#### Web page edit records
▬▬▬
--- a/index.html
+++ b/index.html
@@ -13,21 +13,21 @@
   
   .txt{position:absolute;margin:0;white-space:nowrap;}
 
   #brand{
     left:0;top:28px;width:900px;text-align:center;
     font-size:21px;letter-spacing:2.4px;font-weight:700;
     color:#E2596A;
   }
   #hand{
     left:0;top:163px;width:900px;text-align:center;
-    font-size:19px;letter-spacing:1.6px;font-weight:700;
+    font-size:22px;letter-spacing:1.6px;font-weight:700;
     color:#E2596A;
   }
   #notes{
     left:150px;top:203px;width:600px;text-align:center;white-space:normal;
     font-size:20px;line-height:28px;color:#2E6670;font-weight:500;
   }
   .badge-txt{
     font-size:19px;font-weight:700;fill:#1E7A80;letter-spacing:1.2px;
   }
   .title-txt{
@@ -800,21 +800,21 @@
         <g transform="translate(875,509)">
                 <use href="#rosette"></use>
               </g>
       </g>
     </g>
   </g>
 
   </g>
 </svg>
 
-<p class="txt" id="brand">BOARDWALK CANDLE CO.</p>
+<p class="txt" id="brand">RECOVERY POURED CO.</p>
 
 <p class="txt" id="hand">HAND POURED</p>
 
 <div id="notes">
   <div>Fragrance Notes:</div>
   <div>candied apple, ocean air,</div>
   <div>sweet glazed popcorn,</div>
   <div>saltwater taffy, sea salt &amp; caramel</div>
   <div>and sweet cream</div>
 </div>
▬▬▬
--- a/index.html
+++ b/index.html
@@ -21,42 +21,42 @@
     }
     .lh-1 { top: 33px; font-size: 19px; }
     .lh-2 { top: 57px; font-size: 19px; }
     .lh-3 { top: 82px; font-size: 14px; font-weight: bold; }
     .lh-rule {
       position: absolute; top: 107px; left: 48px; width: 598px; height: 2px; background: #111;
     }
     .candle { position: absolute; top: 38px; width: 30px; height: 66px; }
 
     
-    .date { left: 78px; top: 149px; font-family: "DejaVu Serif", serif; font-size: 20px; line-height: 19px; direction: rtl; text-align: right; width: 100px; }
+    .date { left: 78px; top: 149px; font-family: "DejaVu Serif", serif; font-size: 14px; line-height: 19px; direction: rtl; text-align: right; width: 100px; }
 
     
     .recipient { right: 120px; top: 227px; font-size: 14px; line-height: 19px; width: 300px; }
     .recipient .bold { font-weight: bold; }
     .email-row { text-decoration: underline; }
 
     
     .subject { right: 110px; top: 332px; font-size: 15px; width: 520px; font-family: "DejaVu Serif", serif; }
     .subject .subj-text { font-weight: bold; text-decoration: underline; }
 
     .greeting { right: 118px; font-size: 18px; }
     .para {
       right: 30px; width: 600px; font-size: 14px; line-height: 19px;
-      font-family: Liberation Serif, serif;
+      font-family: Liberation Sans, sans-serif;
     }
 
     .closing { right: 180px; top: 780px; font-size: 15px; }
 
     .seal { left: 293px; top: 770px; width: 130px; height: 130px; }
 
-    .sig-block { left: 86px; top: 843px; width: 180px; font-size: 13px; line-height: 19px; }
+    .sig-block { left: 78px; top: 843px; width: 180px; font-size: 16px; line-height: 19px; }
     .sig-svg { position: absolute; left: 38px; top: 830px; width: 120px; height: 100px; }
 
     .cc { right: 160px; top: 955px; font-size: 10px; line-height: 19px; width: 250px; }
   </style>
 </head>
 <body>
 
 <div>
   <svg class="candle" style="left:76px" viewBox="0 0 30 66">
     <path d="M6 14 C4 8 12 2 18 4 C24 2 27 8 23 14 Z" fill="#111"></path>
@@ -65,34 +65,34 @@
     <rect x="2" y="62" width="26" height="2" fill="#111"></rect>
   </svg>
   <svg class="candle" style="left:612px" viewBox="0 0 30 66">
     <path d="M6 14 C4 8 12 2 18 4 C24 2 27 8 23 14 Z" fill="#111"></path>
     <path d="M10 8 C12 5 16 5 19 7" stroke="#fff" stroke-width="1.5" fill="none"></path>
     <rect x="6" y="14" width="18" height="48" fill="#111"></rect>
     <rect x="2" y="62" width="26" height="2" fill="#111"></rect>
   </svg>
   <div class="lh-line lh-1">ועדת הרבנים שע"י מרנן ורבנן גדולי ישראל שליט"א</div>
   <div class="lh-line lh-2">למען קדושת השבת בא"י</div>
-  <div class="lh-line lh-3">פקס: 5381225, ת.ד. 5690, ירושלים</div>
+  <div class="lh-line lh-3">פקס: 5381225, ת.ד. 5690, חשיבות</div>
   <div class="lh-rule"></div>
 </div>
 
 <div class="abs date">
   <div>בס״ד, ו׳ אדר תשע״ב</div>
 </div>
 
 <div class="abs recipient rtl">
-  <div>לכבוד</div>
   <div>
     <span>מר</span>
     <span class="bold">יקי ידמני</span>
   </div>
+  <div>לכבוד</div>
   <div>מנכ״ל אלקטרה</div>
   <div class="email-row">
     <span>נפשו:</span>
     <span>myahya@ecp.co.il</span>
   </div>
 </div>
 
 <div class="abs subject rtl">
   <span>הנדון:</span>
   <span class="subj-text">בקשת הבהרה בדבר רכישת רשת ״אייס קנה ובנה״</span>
▬▬▬
Only one stretch of the entries above is wanted: the lines from the one containing "bold; text-decoration: underline;" through the one containing "293px; top: 770px;". Please reproduce it exactly.

#### SOLUTION FOR THIS EXERCISE
     .subject .subj-text { font-weight: bold; text-decoration: underline; }
 
     .greeting { right: 118px; font-size: 18px; }
     .para {
       right: 30px; width: 600px; font-size: 14px; line-height: 19px;
-      font-family: Liberation Serif, serif;
+      font-family: Liberation Sans, sans-serif;
     }
 
     .closing { right: 180px; top: 780px; font-size: 15px; }
 
     .seal { left: 293px; top: 770px; width: 130px; height: 130px; }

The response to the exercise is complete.